At least one more unborn child was also lost, who is usually not named. And for those who remember, before the fateful trip, the private airline, with its big-name shareholders, high-priced consultants, and famous directors, was presented as the "anphan gatekeeper" of Cypriot entrepreneurship.

And once the big bad happened, who saw all these people, who went from "supermen" to "little people." And what was not said then, with the faulty plane, the inept pilot, and the inhumane working conditions.

But everything was soon forgotten, except for the "curses" of relatives, which are still repeated at memorial services. The protagonists of the tragedy may have been spared from human justice, but surely there are also mermaids and divine justice.

Just three years later, on a dark night in 2008, the roof of the newly built Municipal Theatre in Nicosia fell down. A few days earlier, leaders of the European Union, the Cypriot political leadership, and hundreds of 'named' and 'unnamed' citizens were sitting in the comfortable chairs of the theatre.

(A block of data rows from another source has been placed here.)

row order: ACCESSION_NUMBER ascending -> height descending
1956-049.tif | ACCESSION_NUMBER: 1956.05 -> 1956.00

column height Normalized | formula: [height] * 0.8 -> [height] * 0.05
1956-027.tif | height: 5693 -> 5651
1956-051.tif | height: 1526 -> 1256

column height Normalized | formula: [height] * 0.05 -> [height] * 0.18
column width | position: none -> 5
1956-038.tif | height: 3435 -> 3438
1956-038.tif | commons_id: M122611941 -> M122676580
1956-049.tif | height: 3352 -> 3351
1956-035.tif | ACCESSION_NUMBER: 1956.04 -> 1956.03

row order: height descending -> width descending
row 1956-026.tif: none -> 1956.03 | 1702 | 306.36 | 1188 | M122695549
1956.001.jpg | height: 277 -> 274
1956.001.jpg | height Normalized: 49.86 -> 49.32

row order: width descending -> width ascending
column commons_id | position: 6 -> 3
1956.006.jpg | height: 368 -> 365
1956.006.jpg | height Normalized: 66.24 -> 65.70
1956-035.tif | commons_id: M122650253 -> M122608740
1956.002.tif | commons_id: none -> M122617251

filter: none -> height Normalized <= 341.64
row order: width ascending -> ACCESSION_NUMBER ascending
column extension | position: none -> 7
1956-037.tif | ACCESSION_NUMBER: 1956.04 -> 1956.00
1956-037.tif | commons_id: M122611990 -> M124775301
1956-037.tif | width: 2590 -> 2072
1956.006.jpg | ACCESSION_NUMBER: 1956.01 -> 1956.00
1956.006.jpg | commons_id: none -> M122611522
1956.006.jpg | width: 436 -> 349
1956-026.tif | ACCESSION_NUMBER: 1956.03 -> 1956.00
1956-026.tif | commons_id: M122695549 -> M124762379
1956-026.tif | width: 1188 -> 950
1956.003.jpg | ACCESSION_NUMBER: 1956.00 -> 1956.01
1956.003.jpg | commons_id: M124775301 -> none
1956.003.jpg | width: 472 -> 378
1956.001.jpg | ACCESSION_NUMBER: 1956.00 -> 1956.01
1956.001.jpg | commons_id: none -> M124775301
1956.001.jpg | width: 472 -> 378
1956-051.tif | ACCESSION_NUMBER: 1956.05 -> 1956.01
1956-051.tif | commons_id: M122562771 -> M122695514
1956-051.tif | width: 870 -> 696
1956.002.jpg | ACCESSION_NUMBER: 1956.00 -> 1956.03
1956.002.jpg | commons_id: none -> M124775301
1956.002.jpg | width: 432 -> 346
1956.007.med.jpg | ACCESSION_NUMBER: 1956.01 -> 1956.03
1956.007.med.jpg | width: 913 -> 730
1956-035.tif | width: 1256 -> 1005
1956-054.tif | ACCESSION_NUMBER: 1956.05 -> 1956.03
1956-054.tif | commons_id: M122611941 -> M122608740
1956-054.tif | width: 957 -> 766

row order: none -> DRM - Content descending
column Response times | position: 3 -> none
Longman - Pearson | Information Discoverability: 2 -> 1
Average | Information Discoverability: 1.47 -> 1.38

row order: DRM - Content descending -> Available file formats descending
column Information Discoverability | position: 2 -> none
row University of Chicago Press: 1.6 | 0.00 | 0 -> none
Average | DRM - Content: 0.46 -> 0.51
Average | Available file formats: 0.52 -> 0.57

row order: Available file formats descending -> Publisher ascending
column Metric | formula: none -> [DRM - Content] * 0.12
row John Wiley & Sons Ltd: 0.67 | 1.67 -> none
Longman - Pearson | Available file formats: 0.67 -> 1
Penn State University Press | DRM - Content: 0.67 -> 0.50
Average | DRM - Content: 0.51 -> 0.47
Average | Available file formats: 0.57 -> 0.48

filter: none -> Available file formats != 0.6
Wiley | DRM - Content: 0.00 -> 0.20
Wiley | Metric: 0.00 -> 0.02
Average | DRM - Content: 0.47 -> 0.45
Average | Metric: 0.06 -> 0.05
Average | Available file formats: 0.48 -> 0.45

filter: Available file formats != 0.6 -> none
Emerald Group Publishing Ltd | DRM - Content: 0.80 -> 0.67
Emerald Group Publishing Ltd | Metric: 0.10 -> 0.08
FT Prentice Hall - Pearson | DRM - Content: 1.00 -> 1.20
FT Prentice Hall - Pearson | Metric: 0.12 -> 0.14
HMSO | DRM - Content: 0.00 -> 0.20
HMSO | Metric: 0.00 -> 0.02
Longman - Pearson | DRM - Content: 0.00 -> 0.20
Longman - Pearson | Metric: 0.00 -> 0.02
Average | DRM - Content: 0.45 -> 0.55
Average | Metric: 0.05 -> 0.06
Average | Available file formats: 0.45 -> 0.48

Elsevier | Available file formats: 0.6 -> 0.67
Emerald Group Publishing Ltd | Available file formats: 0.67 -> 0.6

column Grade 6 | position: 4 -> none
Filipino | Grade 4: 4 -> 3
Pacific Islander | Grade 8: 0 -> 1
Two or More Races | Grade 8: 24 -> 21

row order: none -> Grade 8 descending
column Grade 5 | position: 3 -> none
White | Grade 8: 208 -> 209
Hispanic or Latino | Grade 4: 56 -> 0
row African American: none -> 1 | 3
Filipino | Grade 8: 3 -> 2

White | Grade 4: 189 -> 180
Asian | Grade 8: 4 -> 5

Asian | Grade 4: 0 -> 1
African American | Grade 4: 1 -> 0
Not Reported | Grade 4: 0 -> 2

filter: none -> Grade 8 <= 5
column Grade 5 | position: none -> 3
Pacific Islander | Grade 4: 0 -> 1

A few hours earlier, hundreds of children were entertained in the theatre. God spared us, was the common admission of all, believers and unbelievers alike.

The investigations began, the angry statements started, the endless debates began, inside and outside the parliament. The result was that no one was punished, no one took responsibility, those responsible were 'feeding the tongue,' and the taxpaying citizen had to pay the bill again and again.

In the long black list of tragedies, there is also the crash of the helicopter of the National Guard, with the leader of the force Evangelos Florakis and a group of officers. Since then until today, no one has come out officially to announce the cause of the tragedy, while suspicions of a malfunctioning helicopter, faulty maintenance, and even airborne craziness come and go.

In 2006 a Russian attack helicopter crashed in Paphos, one with a Greek Cypriot officer and a Russian instructor. At the time it was said that the cause was the heatwave, which was unsuitable for Russian helicopters, but that was it. A few days ago Police Chief Stelios Papatheodorou told the House Transport Committee that "half" of the Police Headquarters is vacant. The space where the GEF used to be is not being used because there are structural problems.

Well, because the Force Headquarters and a bunch of other key agencies remain in the other half. I wonder if they aren't afraid every time they enter the space that the building will fall over their heads? The Ministry of Labour has been told for years that it is dangerous. Fortunately, they got ahead of themselves and moved to luxury offices in the centre of Nicosia.

The famous Parthenagio, outside the Church of Faneromeni in Nicosia, when children - the majority of them foreigners - attended, was good and holy. But in order for the teachers and students of the Faculty of Architecture to enter the place, multi-million euro works had to be done to prevent it from falling on their heads. They seem to know more than that.

Dangerous, polluted, and problematic buildings in the public service are unfortunately too many and kill daily and cause cancers and other diseases in many workers. The question is whether the Presidential Palace is on this "black list" and whether its structural integrity has ever been checked since 1974. Fortunately, God still "takes pity" on us.